As ‘The Lancet” study mentions, cancer in India is all-pervasive. It has no rich or poor, urban or rural or even any gender bias. It needs to be addressed in a holistic way for the benefit of all.

Conclusion: 

High incidence of cancer in India with even higher mortality rate, coupled with very high treatment cost has positioned this disease area in the eye of a stormy debate for quite some time. The naked fact that a large number of Indian population cannot afford the high treatment cost for cancer as ‘Out of Pocket’ expenditure, has made the issue even more sensitive and socially relevant in India.

Pricing issue for cancer drugs is not just India centric. Even in the developed countries, heated debate on expensive new drugs, especially, in the oncology segment is brewing up for a while. This could possibly assume a much larger proportion in not too distant future.

It is about time for also the private players to come forward and extend support to the Government in a joint endeavor to tame the destructibility and catastrophic effect of this dreaded disease on human lives, families and the society in general. Setting access improving tangible examples through Public Private Partnership (PPP) initiatives, rather than mere pontification of any kind, is the need of the hour.

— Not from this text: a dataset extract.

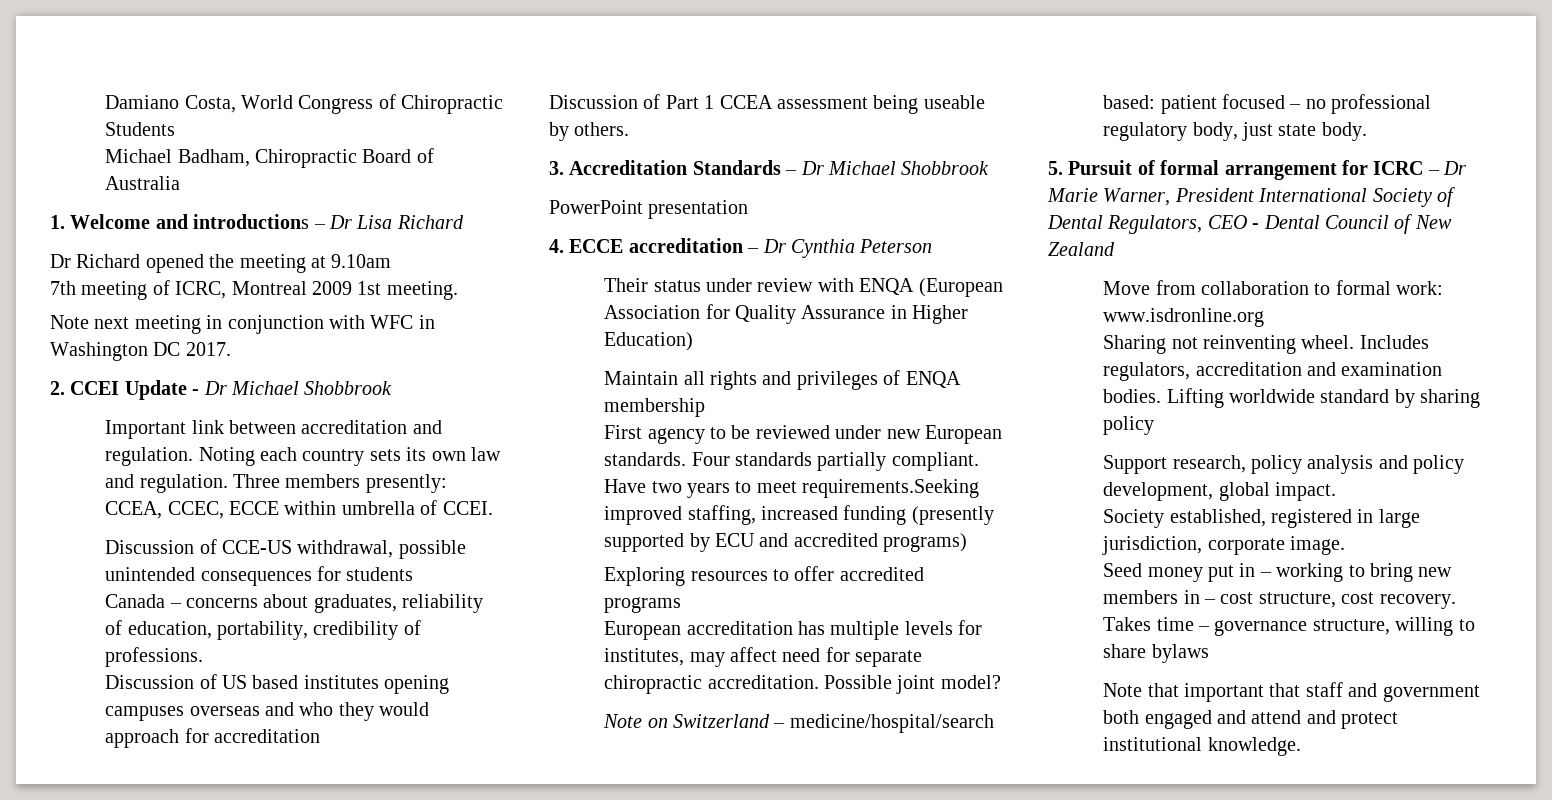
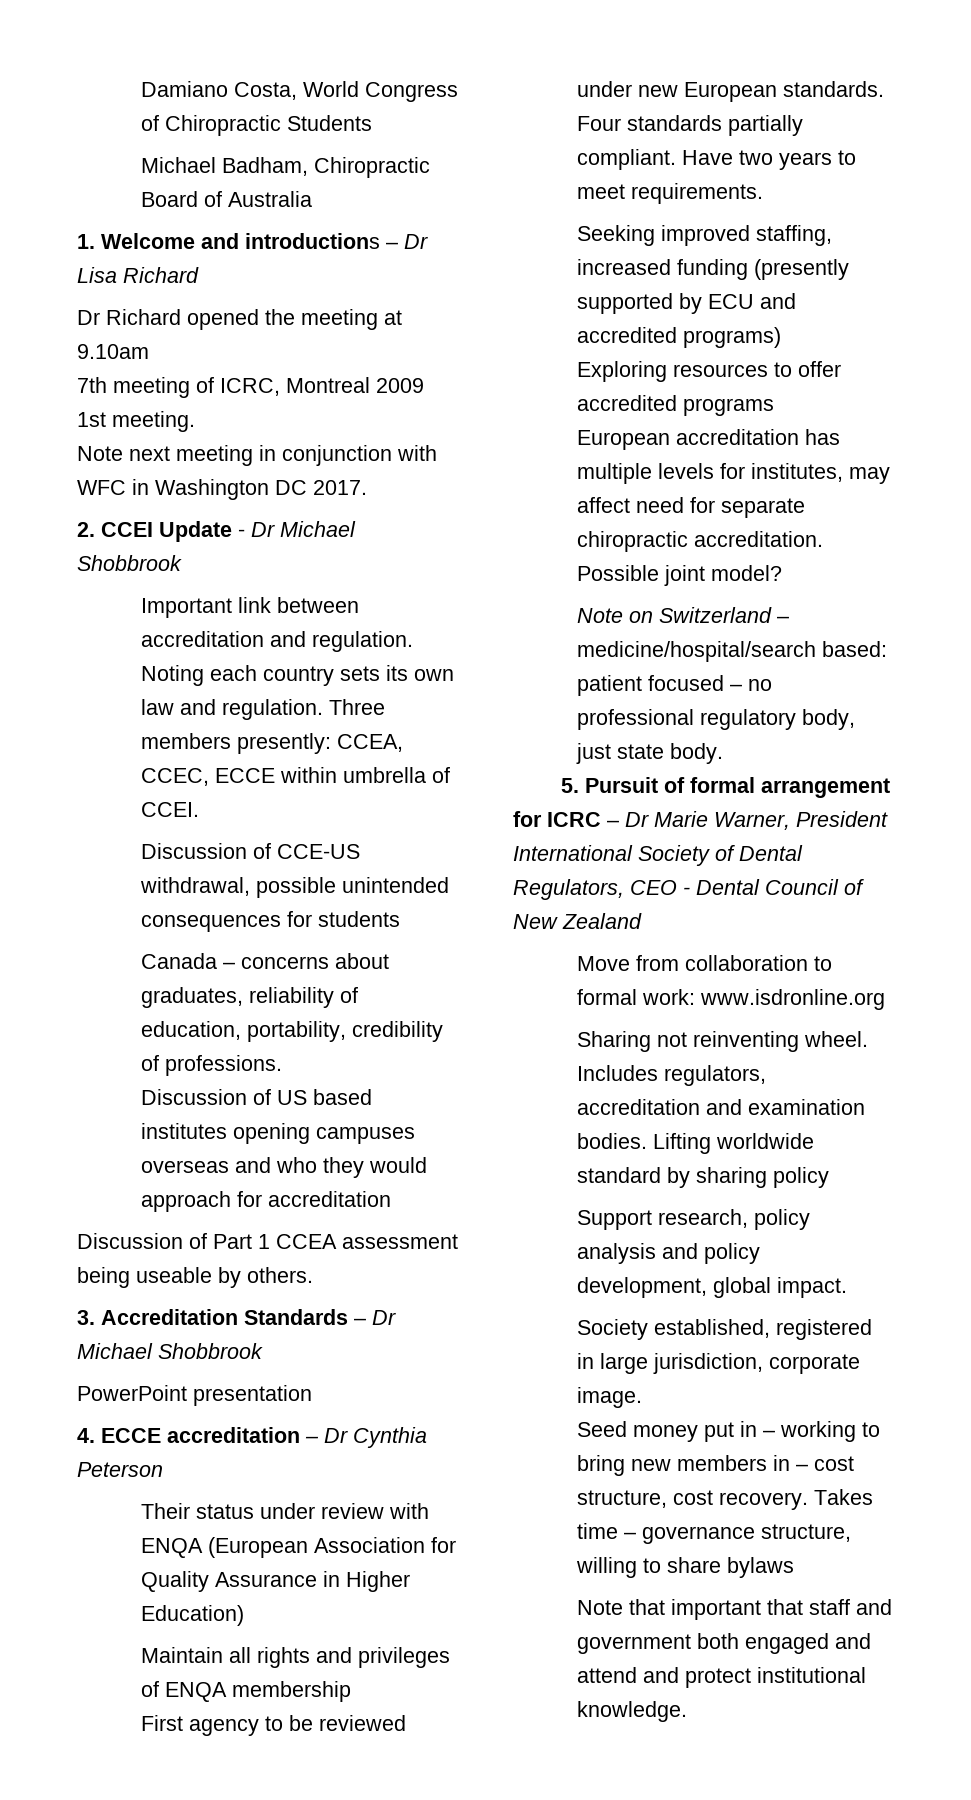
- Have two years to meet requirements.Seeking improved staffing, increased funding (presently supported by ECU and accredited programs)
+ Have two years to meet requirements.
+ Seeking improved staffing, increased funding (presently supported by ECU and accredited programs)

If it does not happen, soon enough, willy-nilly the concerned players in this area may get caught in a much fiercer debate, possibly with a force multiplier effect, inviting more desperate measures by the Government.

Responsible pricing, for the patients’ sake, of each element of the cancer treatment process will ultimately assume a critical importance, not just for survival and progress of any business, but also to fetch pots of gold, as business return, from the ‘El Dorado’ of ‘Oncology Segment’ of India.

By: Tapan J. Ray 

Disclaimer: The views/opinions expressed in this article are entirely my own, written in my individual and personal capacity. I do not represent any other person or organization for this opinion.